A theory of human values

by Stuart_Armstrong 8mo13th Mar 20196 min read13 comments

29

Ω 8


Crossposted from the AI Alignment Forum. May contain more technical jargon than usual.

At the end of my post on needing a theory of human values, I stated that the three components of such a theory were:

  1. A way of defining the basic preferences (and basic meta-preferences) of a given human, even if these are under-defined or situational.
  2. A method for synthesising such basic preferences into a single utility function or similar object.
  3. A guarantee we won't end up in a terrible place, due to noise or different choices in the two definitions above.

To summarise this post, I sketch out methods for 1. and 2., and look at what 3. might look like, and what we can expect from such a guarantee, and some of the issues with it.

Basic human preferences

For the first point, I'm defining a basic preference as existing within the mental models of a human.
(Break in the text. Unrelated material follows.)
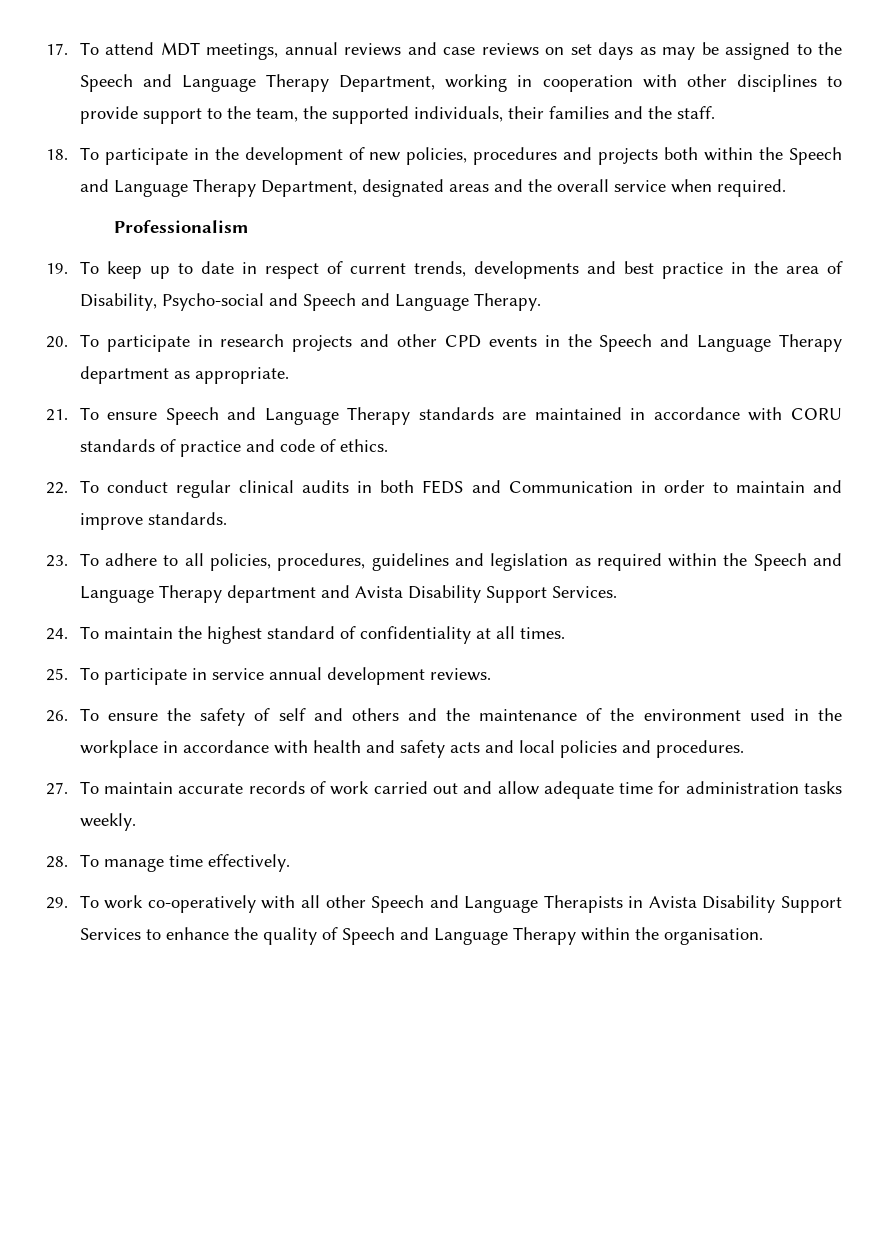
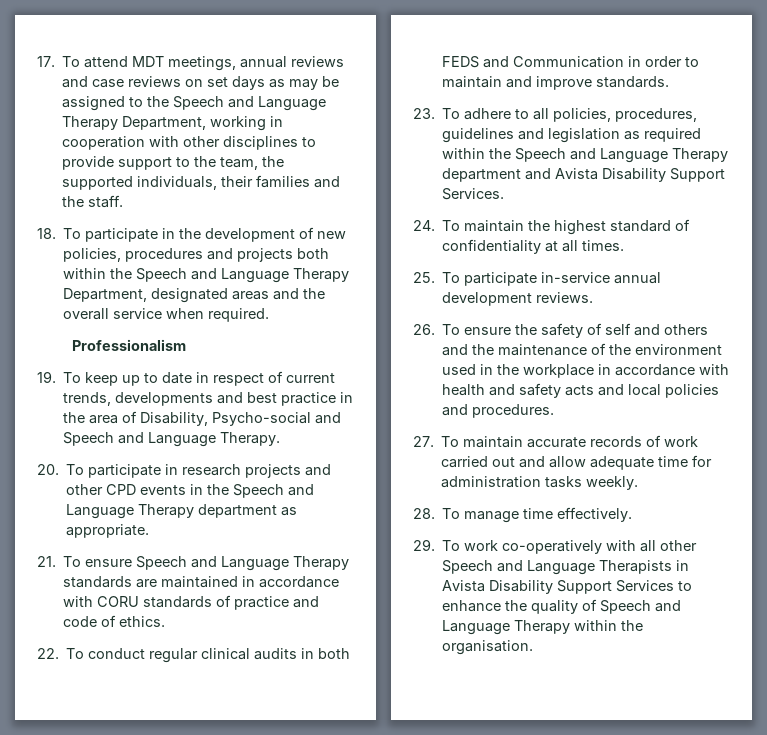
- 25. To participate in service annual development reviews.
+ 25. To participate in-service annual development reviews.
Any preference judgement within that model - that some outcome was better than another, that some action was a mistake, that some behaviour was foolish, that someone is to be feared - is defined to be a basic preference.

Basic meta-preferences work in the same way, with meta-preferences just defined to be preferences over preferences (or over methods of synthesising preferences). Also include odd meta-preferences here - such as preferences over beliefs. I'll try to transform these odd preferences in "identity preferences": preferences over the kind of person you want to be.

"Reasonable" situations

To define that, we need to define the class of "reasonable" situations in which to have these mental models. These could be real situations (Mrs X thought that she'd like some sushi as she went past the restaurant) or counterfactual (if Mr Y had gone past that restaurant, he would have wanted sushi). The "one-step hypotheticals post" is about defining these reasonable situations.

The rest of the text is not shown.